- EXERCISE DIRECTIONS: Scan the records and identify every line in which the string "GRANDE" occurs, then return those lines.

- DATASET EXCERPTS:

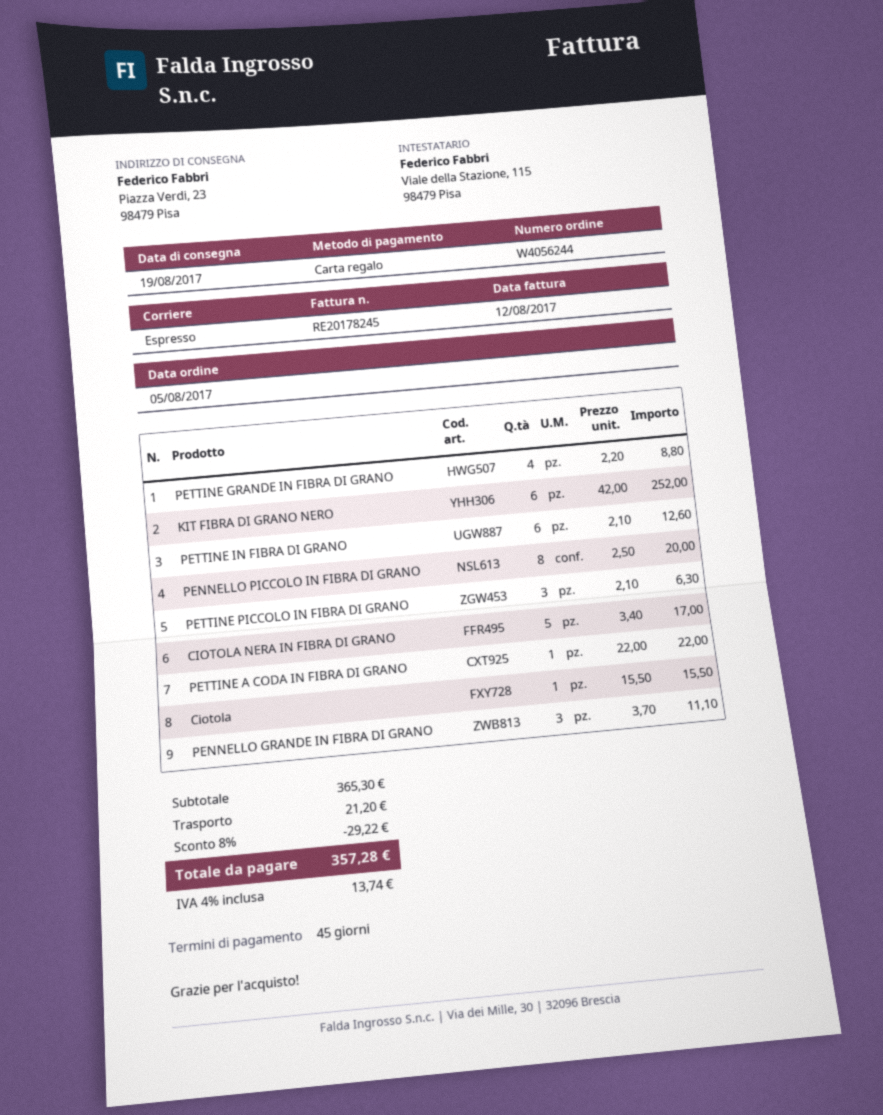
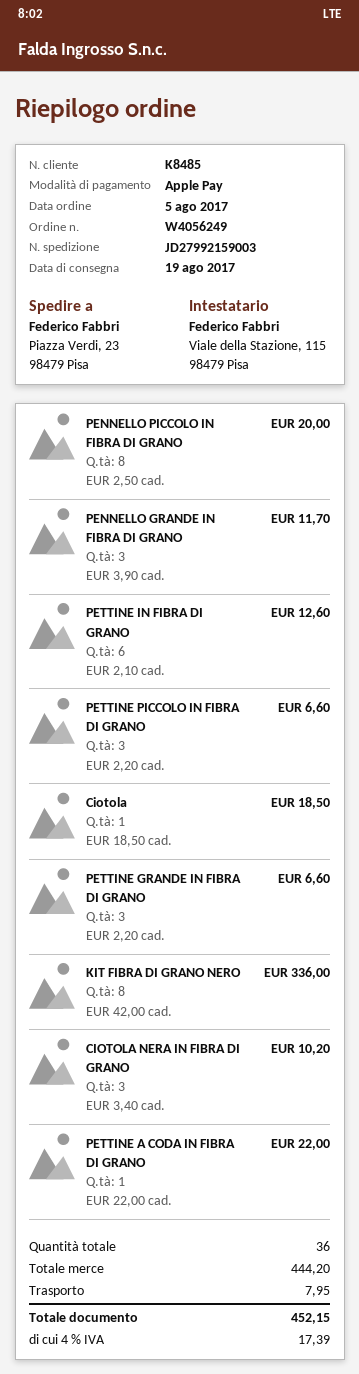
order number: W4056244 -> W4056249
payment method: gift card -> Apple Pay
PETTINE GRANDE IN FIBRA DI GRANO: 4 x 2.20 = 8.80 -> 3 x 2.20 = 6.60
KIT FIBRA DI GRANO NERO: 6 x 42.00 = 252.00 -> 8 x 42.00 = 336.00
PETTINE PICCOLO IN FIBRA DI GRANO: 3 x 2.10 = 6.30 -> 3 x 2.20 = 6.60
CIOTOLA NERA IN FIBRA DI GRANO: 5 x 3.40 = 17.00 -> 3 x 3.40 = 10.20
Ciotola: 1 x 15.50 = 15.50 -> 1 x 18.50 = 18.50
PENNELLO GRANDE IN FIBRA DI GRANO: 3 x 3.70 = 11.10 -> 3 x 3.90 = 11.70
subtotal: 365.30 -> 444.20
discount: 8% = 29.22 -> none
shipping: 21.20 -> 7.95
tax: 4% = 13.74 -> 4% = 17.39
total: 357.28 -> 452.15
==
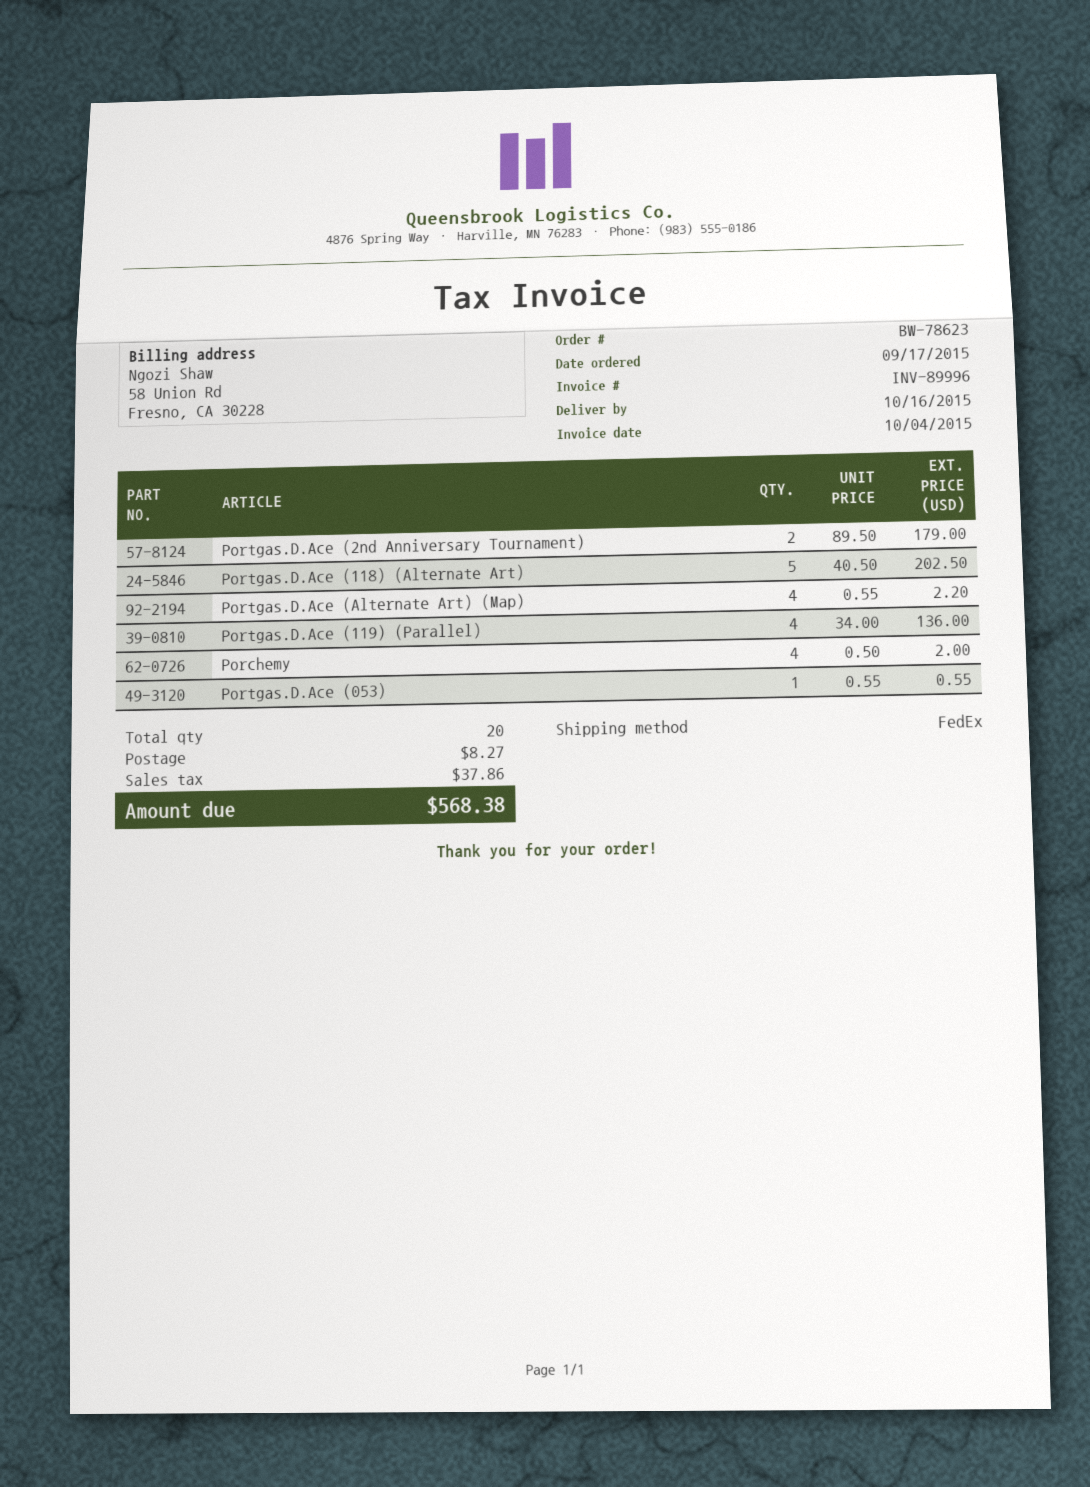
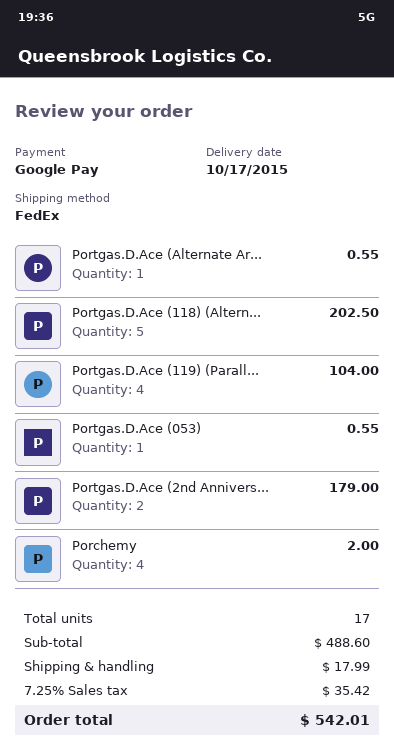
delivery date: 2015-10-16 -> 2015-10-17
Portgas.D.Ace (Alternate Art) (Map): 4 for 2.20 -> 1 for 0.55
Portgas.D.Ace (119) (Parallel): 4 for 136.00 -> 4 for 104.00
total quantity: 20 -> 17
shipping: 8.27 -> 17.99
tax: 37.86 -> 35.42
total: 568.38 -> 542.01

- ANSWER BOX:
PETTINE GRANDE IN FIBRA DI GRANO: 4 x 2.20 = 8.80 -> 3 x 2.20 = 6.60
PENNELLO GRANDE IN FIBRA DI GRANO: 3 x 3.70 = 11.10 -> 3 x 3.90 = 11.70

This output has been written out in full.